* _Exercise_:
Extract exactly and only the lines from the one containing "- Tel: +371" through the end of the entries below. Pictures should not appear in the copy.

* _Records from a data source_:
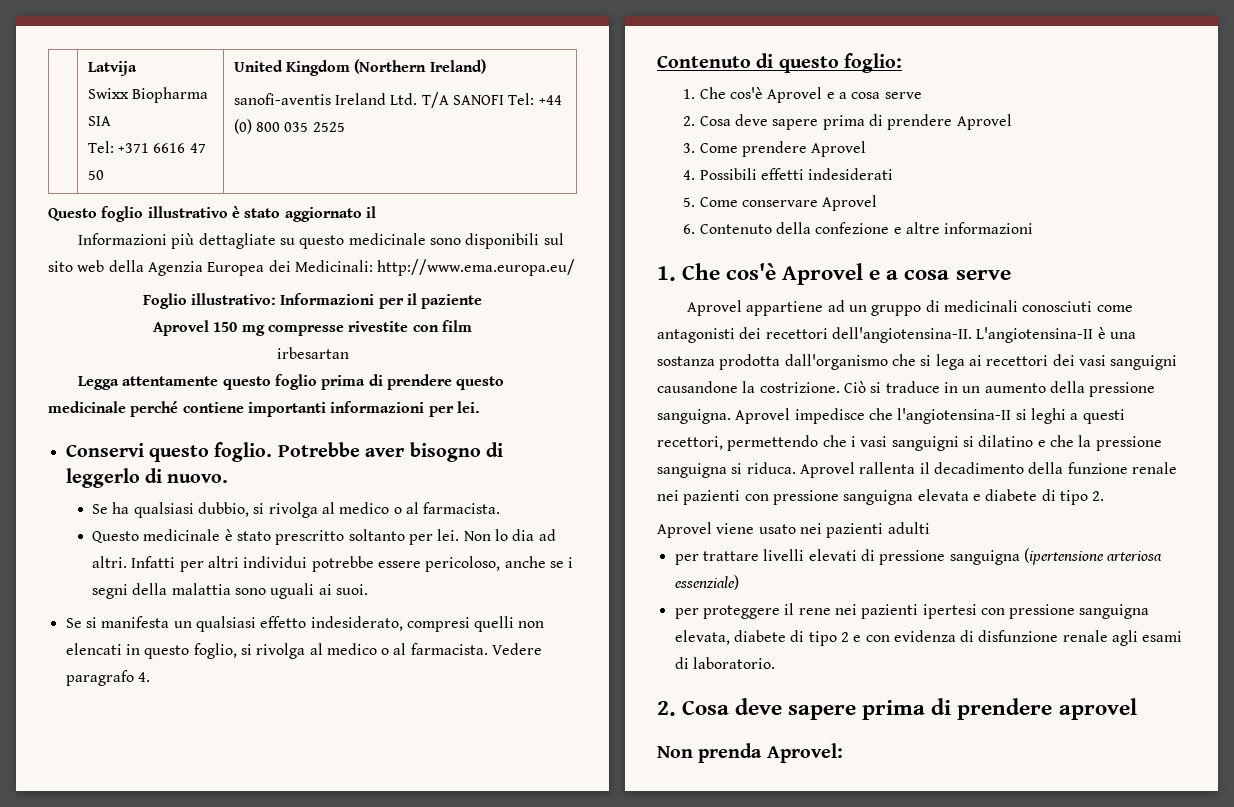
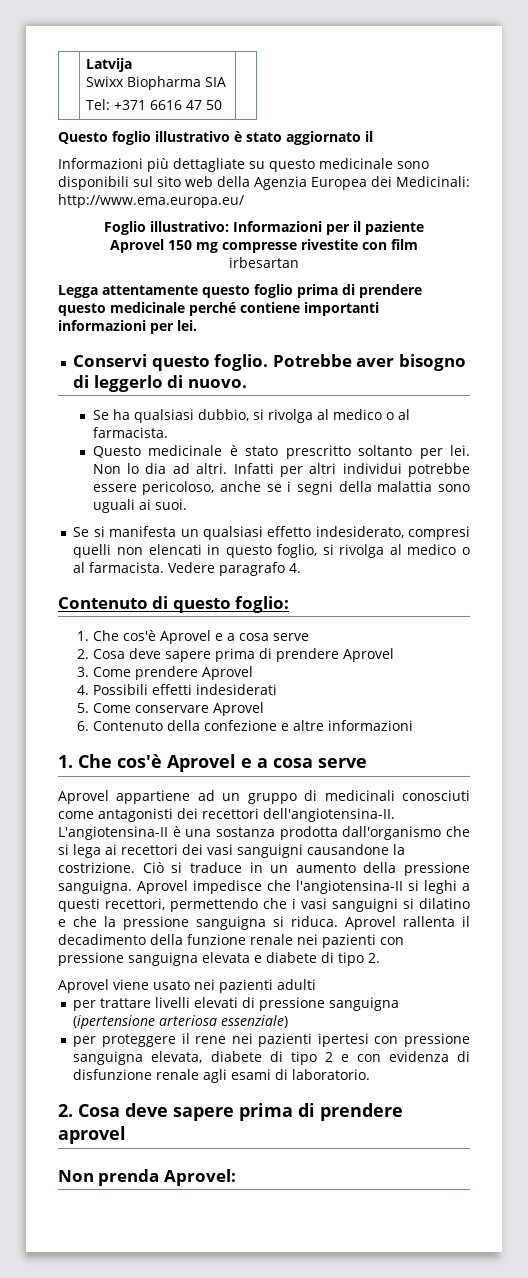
  | Latvija
  Swixx Biopharma SIA
- Tel: +371 6616 47 50 | United Kingdom (Northern Ireland)
- sanofi-aventis Ireland Ltd. T/A SANOFI Tel: +44 (0) 800 035 2525
+ Tel: +371 6616 47 50 |

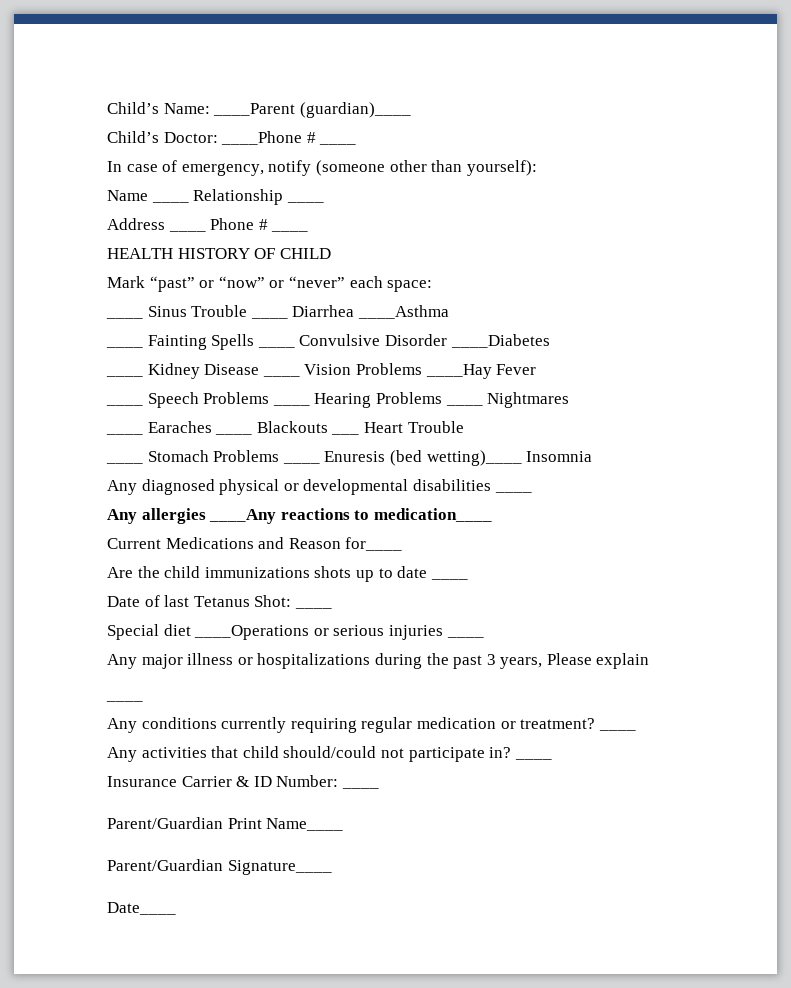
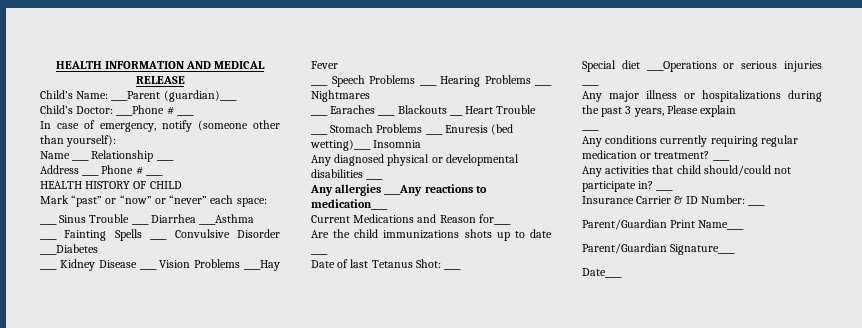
+ HEALTH INFORMATION AND MEDICAL RELEASE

* _Solution for this exercise_:
- Tel: +371 6616 47 50 | United Kingdom (Northern Ireland)
- sanofi-aventis Ireland Ltd. T/A SANOFI Tel: +44 (0) 800 035 2525
+ Tel: +371 6616 47 50 |

+ HEALTH INFORMATION AND MEDICAL RELEASE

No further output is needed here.